Гетманов снисходительно ответил:
– Да вот такой, выдвиженец военного времени, до войны ничем особым он не отличался.
– В номенклатуре не был? – сказал, улыбаясь, брат хозяйки.
– Ну, номенклатура, – Гетманов помахал рукой. – Но человек полезный, танкист, говорят, хороший. Начальником штаба корпуса – генерал Неудобнов. Я с ним на восемнадцатом съезде партии познакомился. Мужик толковый.
Мащук сказал:
– Неудобнов, Илларион Иннокентьевич? Еще бы. Я у него работать начинал, потом судьба развела. Перед войной я с ним у Лаврентия Павловича в приемной встретился.

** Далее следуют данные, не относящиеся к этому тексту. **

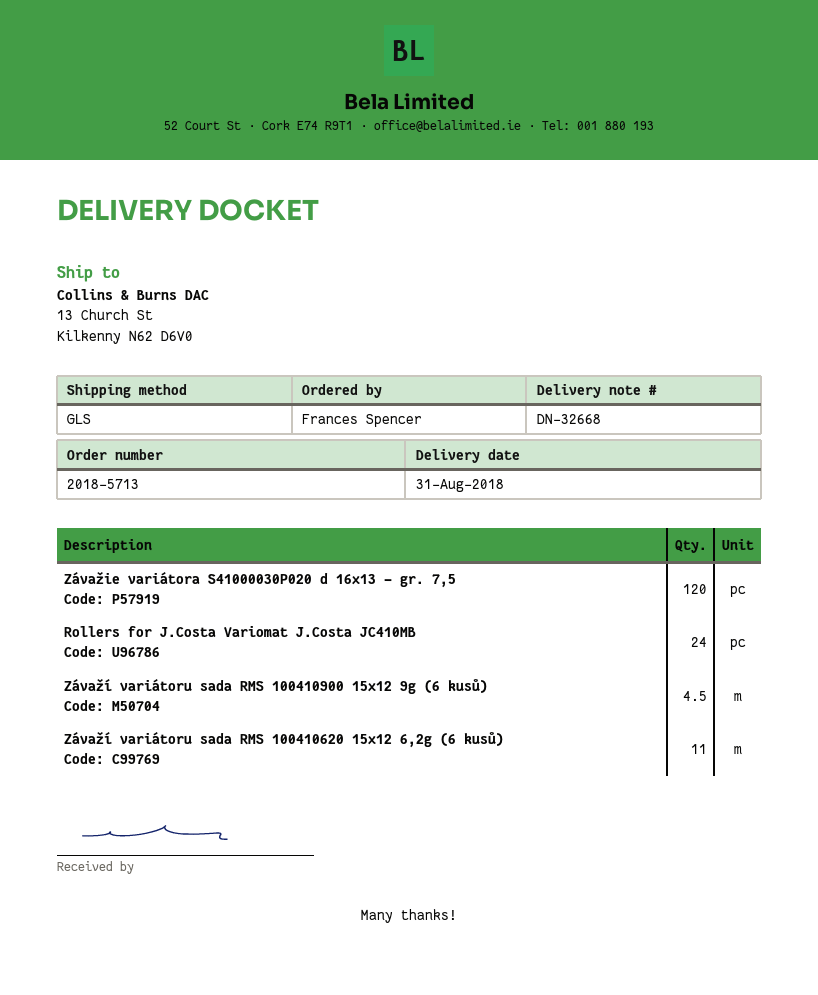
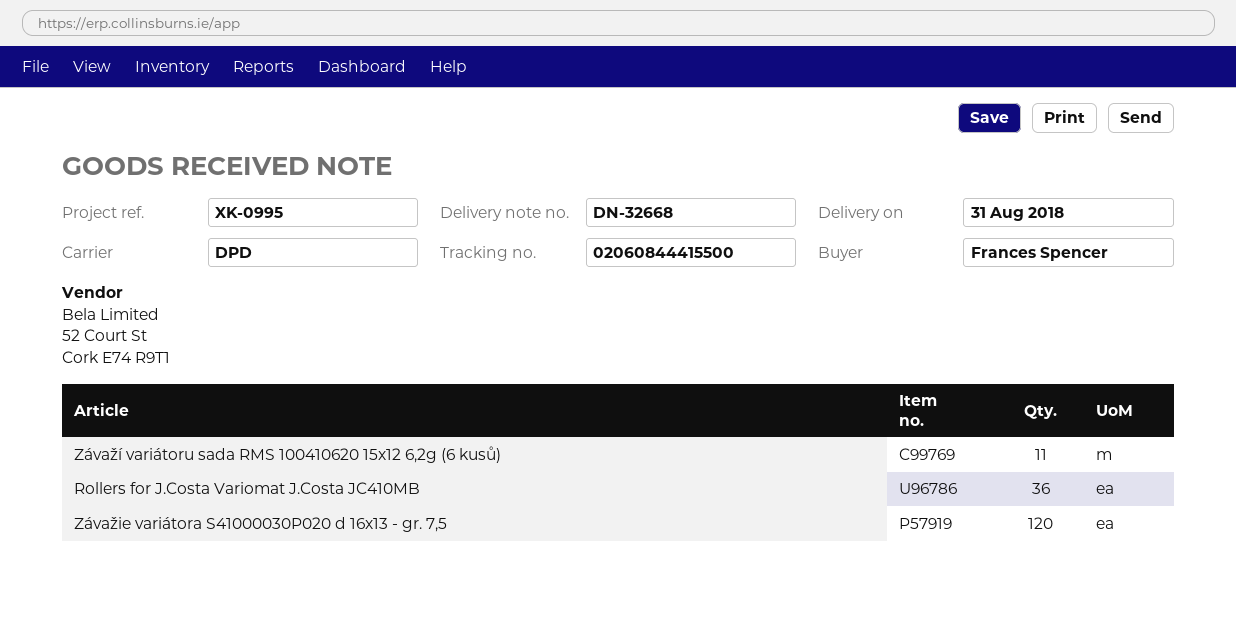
shipping method: GLS -> DPD
Rollers for J.Costa Variomat J.Costa JC410MB: 24 -> 36
Závaží variátoru sada RMS 100410900 15x12 9g (6 kusů): 4.5 -> none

– Ну, развела, – улыбаясь, сказал Сагайдак. – Ты подходи диалектически, ищи тождество и единство, а не противоположность.
Мащук сказал:
– По-чудачному все во время войны, – полковник какой-то в комкоры, а Неудобнов к нему в подчинение идет!
– Военного опыта нет. Приходится считаться, – сказал Гетманов.
А Мащук все удивлялся:
– Шутка, Неудобнов, да от одного его слова что зависело! Член партии с дореволюционным стажем, огромный опыт военной и государственной работы! Одно время думали, что он членом коллегии будет.
Остальные гости поддержали его.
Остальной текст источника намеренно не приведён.